Jimin's hand on the glass tightens to a fist, using his other hand to wipe the tears away but unable to say anything back to him. He couldn't. He was too overwhelmed with this new information from his father and the fact that.... He still cares for this man.

How desperately Jimin wanted his father.

Needed his father.

But him as a father.

The man he let Jimin take a glimpse of that was still in there, buried deep down inside. He let him see the fragile boy that was taken advantage, the teenager in hysteria about his identity between right and wrong, the man who adored his family before he changed into this emotionless monster.

A spam of seconds, letting Jimin see the layers that his father didn't know still existed.

Before  Jimin could even muster what to say back, the guard took him away, closing the door shut behind them.

Letting it be the last time Jimin would ever see his father again.


_______________________

A/N:

I believe this was a moment I should've added earlier along with the story but it's never too late to write it now.

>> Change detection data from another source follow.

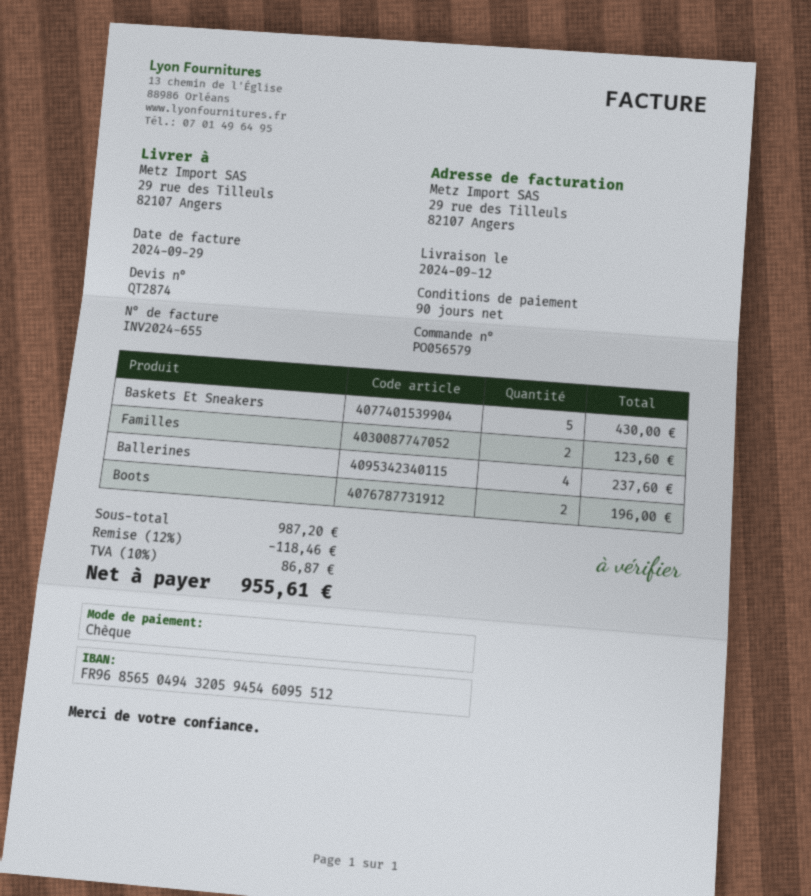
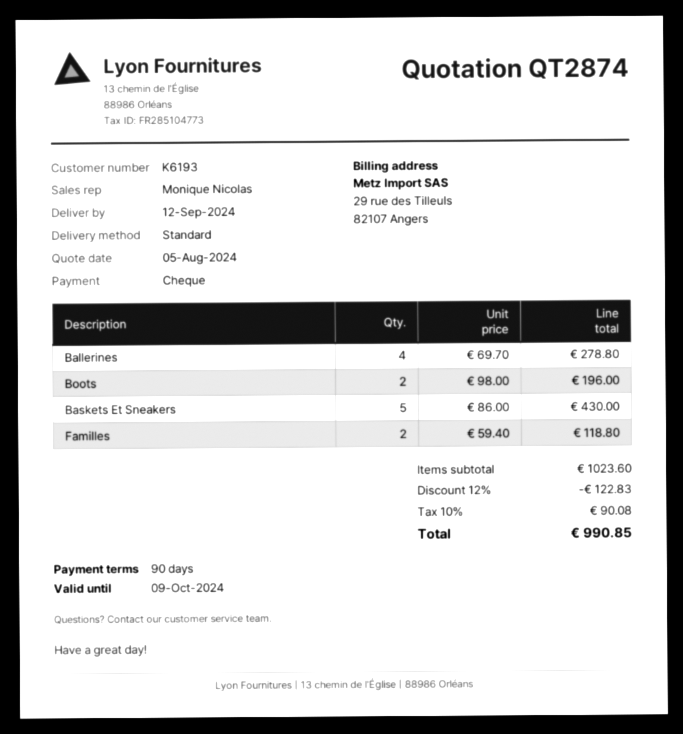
Familles: 2 for 123.60 -> 2 for 118.80
Ballerines: 4 for 237.60 -> 4 for 278.80
subtotal: 987.20 -> 1023.60
discount: 12% = 118.46 -> 12% = 122.83
tax: 10% = 86.87 -> 10% = 90.08
total: 955.61 -> 990.85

All I can say for this scene, be sensible for Jimin's emotions. I know many of you are pro hating Mr. Park for what he's done, and rightfully so, but look more towards Jimin's emotions through this scene and his desperation for love and comfort from his father.

Easier said than done for a child to hate their parents, but there will always be this line of connection - no matter how much we hate it or choose to ignore it.  Jimin can't just hate his father so easily for what he's done, or even wish for his death, and I wanted to show that with this scene and in connections to Jimin's forgiving and empathetic nature.

Alrighty, last bonus update! I hope you all are doing well!